I still have the copy he read to me from, it is held together, just about, with yellowed sellotape, and once I have learned Greek it is the first book I shall read. As almost the first thing I did in Athens last month, after visiting the Acropolis, was to go to a bookshop and ask about it. The bookshop, Politeia, near Athens University, looked very serious, and I approached tentatively with a photo of my dog-eared book, not expecting the enthusiastic reaction I got. ‘That is the most famous Greek children’s book,’ the assistant said, and showed me three modern editions of it. ‘And it is good?’ I asked. ‘Oh yes!’ Immediately I felt an enormous sympathy with all Greeks who had read it, or been read to from it, that fellow feeling when you find that someone has read the same children’s books as you.

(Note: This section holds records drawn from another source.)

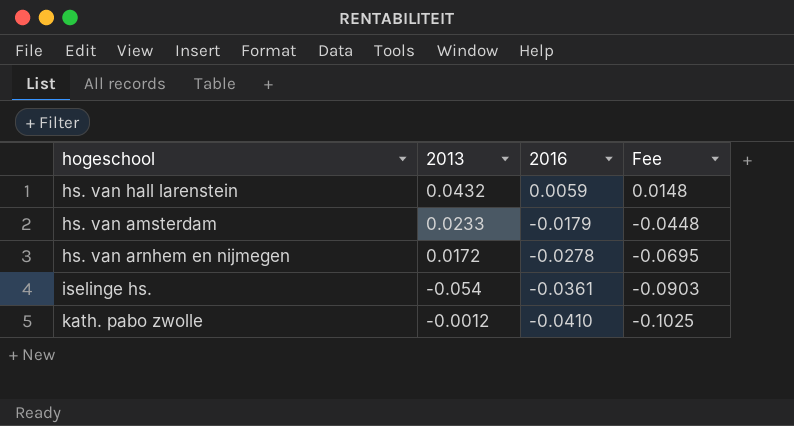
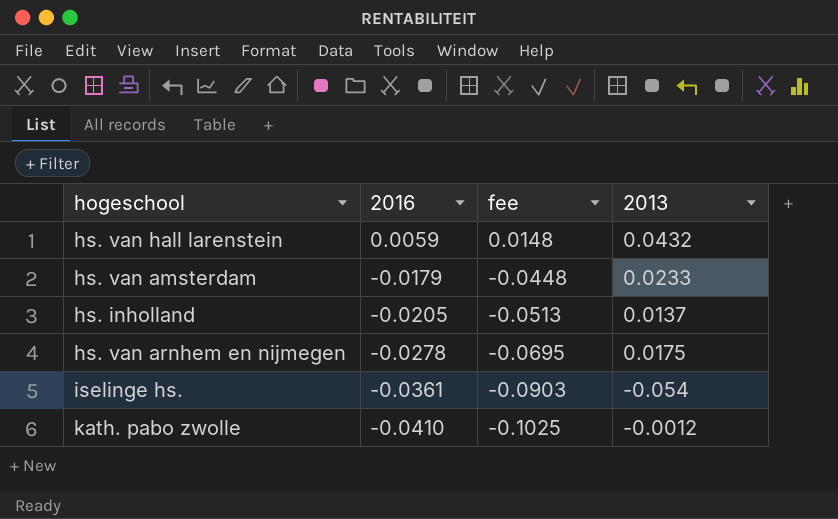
column name: Fee -> fee
column 2013 | position: 2 -> 4
row hs. inholland: none -> -0.0205 | -0.0513 | 0.0137
hs. van arnhem en nijmegen | 2013: 0.0172 -> 0.0175

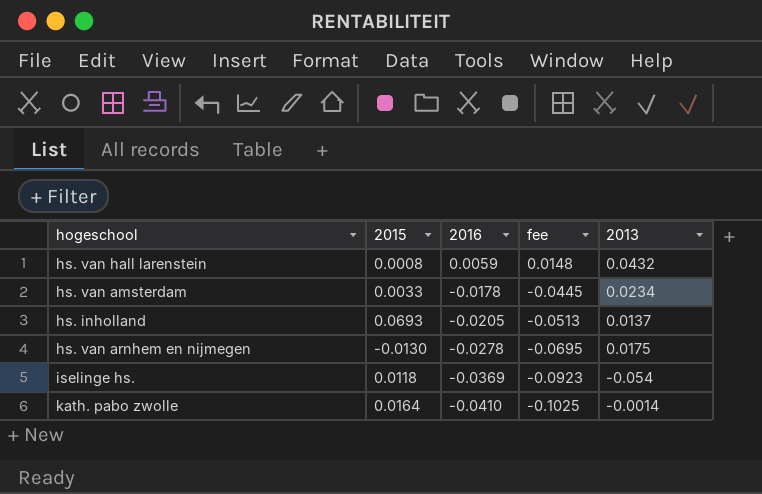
column 2015 | position: none -> 2
hs. van amsterdam | 2016: -0.0179 -> -0.0178
hs. van amsterdam | fee: -0.0448 -> -0.0445
hs. van amsterdam | 2013: 0.0233 -> 0.0234
iselinge hs. | 2016: -0.0361 -> -0.0369
iselinge hs. | fee: -0.0903 -> -0.0923
kath. pabo zwolle | 2013: -0.0012 -> -0.0014

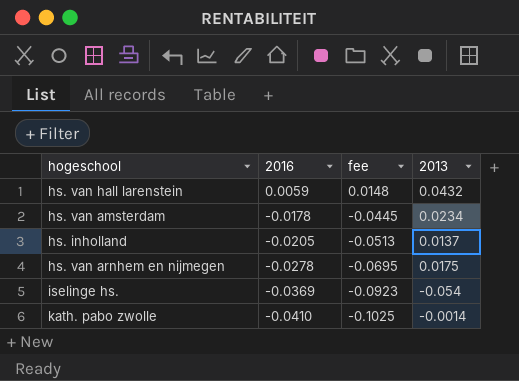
column 2015 | position: 2 -> none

In fact I felt an enormous sympathy for everything Greek. I had never been to Greece before, so it was all new. My father’s solitary photo of Athens showed a large blur in the background, so I recognised that, but although my hotel looked on to it, the most spectacular view of the Acropolis I had was when it suddenly appeared between 19th century buildings on the way from the airport. Byron too loved Greece, and I went to look at the house he stayed in when he wrote ‘Maid of Athens’ (‘Maid of Athens, ere we part/ Give, oh, give me back my heart!’), having fallen for his landlady’s youngest daughter. It is famously described as one of the worst poems he ever wrote but still, combined with the dilapidated state of the building, its mad enthusiasm is irresistible. Byron became a hero of the Greek struggle for independence and appears all over the place: on a plaque by the Lysikrates Monument, as the name – Vyronas – of an area of Athens, wearing an exotic costume in a wonderful portrait at the Benaki Museum, and as a statue in the National Gardens being blessed by a female figure of Greece.
I didn’t go to Skyros but I did go on an excursion in a minibus (our driver’s name, the guide told us, was Pericles) to Cape Sounion, which Byron also wrote about: ‘Place me on Sunium’s marbled steep,/ Where nothing, save the waves and I,/ May hear our mutual murmurs sweep…’ It is a spectacular site, a temple to Poseidon high on a promontory at the southernmost tip of Attica, the place where Aegeus, seeing his son Theseus’s ship returning with black sails, believed him to be dead and threw himself to his death; hence the name of the sea, the Aegean. Byron is said to have carved his name on the temple, and indeed there is a ‘Byron’ on it (not that I could see it); many people are righteously shocked by this, but I prefer to believe Lawrence Durrell who wrote, ‘it is not his hand and nothing like his signature.’
There were a lot of people at Cape Sounion, where it is traditional to watch the sunset; I spoke to two women, one of whom, an Australian living in England, had just the week before visited Oegstgeest. So had I, that is where my allotment is. We waited for the sunset, scrambling over rocks and trying to avoid other people, and I saw a pair of birds I had never even heard of before, rock partridges with striped wings, scuffling around on the very bare ground. They see the sunset every day. There are places, like the Parthenon itself, which seem to require a considerable effort of imagination, but Cape Sounion is not one of them. Between the High Mountains book, a key to my childhood that I cannot unlock, Rupert Brooke on his ‘spooky island’ and Lord Byron, and Aegeus, Theseus and the Minotaur no effort was needed: the sun slipped down behind the mountains, the sea was wine-dark, the waiting people looked as small as ants, and the ruined temple stood there, as it has done for more than 2,600 years, high above the water, the first sight a returning sailor would see of home.